I don't know about the UK, but when the NEC is updated in the USA, we must attend approved classes and show we have to continue our license -- at least in my state. Costs maybe six or seven hundred to stay current and that doesn't count the fees charged by about ten thousand local jurisdictions!


----------



## Trimix-leccy (Dec 4, 2007)

Hi, read the 'were do I go next thread'
It should answer a lot of questions, hopefully.
It aint as easy as it looks; not the actual work, but getting the right qualifications that will be beneficial to you.:thumbsup:


----------



## drwyness (Jan 15, 2008)

Thanks for the replys. You mentioned the importance of having the correct qualification. Can anyone tell me exactly what a UK electrician employing someone would look for.

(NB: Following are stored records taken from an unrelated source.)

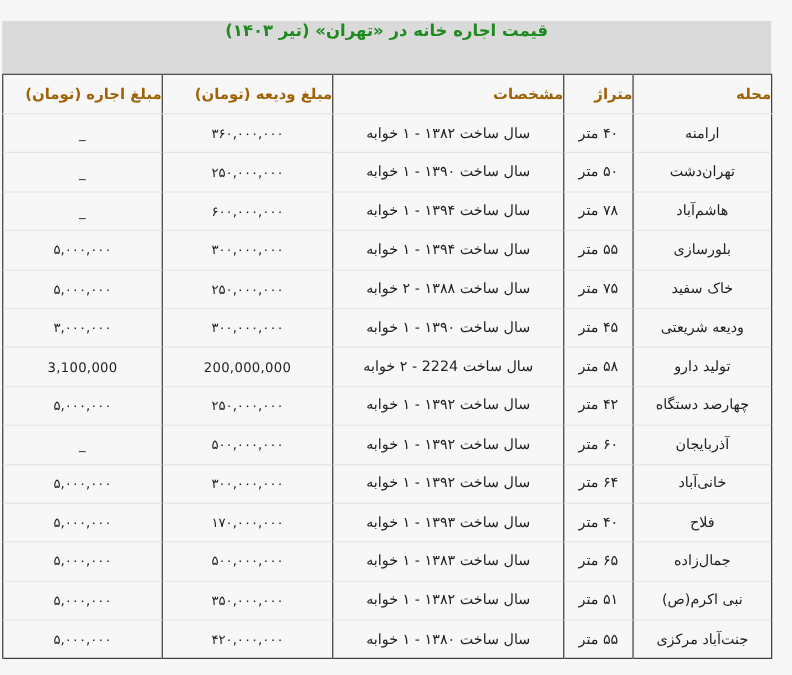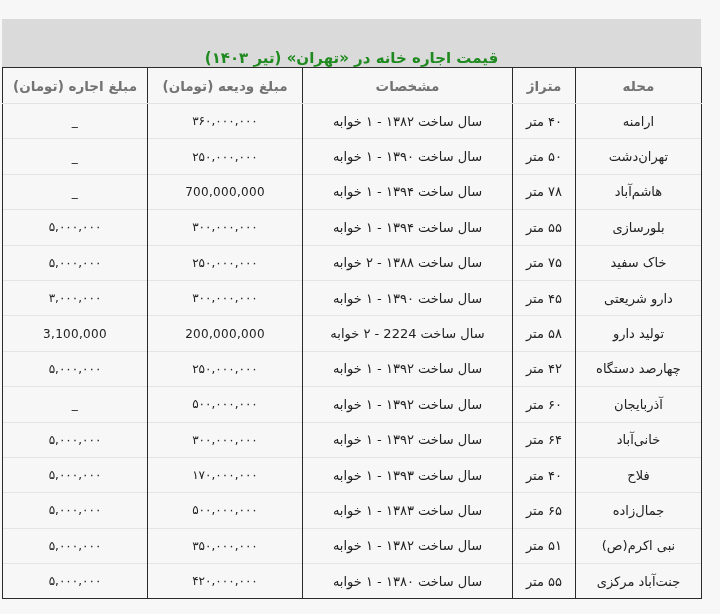"قیمت اجاره خانه در «تهران»" .title-band { align-items: flex-end -> flex-start }
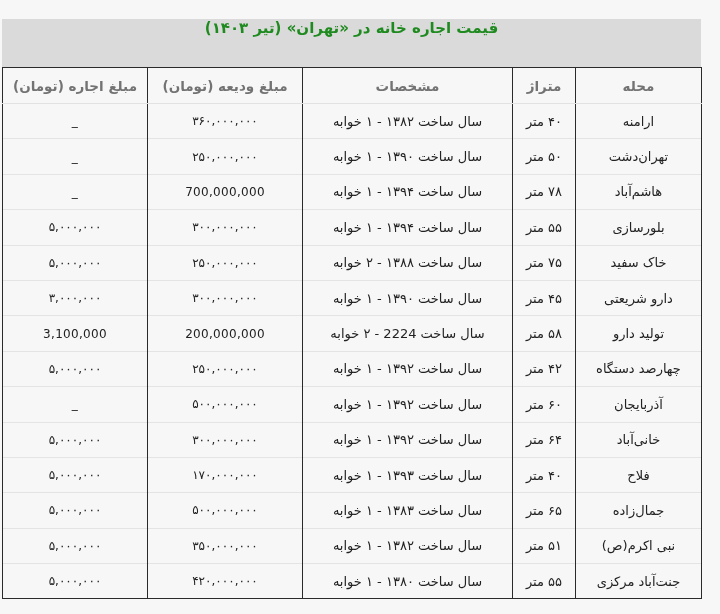"مبلغ اجاره (تومان)" thead th { color: #737373 -> #a16207; text-align: none -> right }
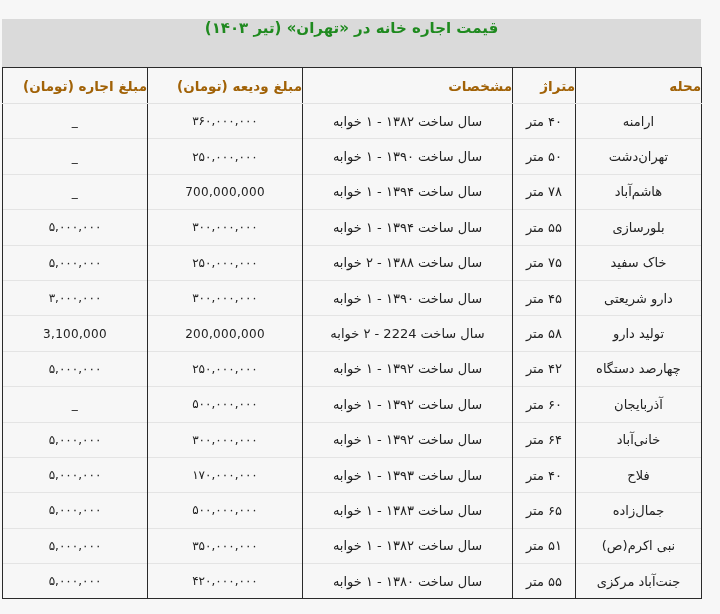"700,000,000" td.num { text: 700,000,000 -> ۶۰۰,۰۰۰,۰۰۰ }
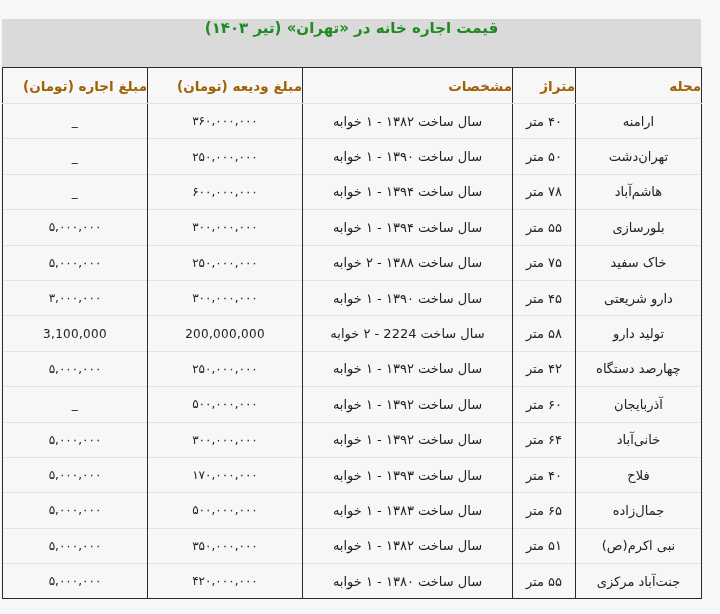"دارو شریعتی" td { text: دارو -> ودیعه }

I have heard Part P and 16th/17th edition wiring mentioned but is there anything else?


----------



## Trimix-leccy (Dec 4, 2007)

Don't know what the 'certs' are nowadays. Last time I 'took on' the absolute minimum I required was A Proper apprenticeship C&G AM1, AM2, An absolutely GLOWING CV. Good practical working knowwledge of the regs, Experience etc etc. Part P means diddly squit unless you are doing domestic. I have heard of lots of courses in the style of 'pay your money and be a spark in 3 weeks':no: 

Best of luck; it's a long road littered with dog eggs:laughing: Some of them customers, some of them employers


Bring back the old Apprenticeships, that's what I say


----------



## MacSparky (Jan 22, 2008)

Hello peeps, im new to the forum but thought i would jump in on this topic as its something i am going through at the moment. Here is a link to a podcast that explains in depth about the changes in the regulations....hope this answers a few of your questions. Approx 50 meg file...  http://www.switchonmk.com/mk/switch...802573B000367AFC/$file/SwitchOnMk-192kpbs.mp3

Regards,

MacSparky :thumbsup:


----------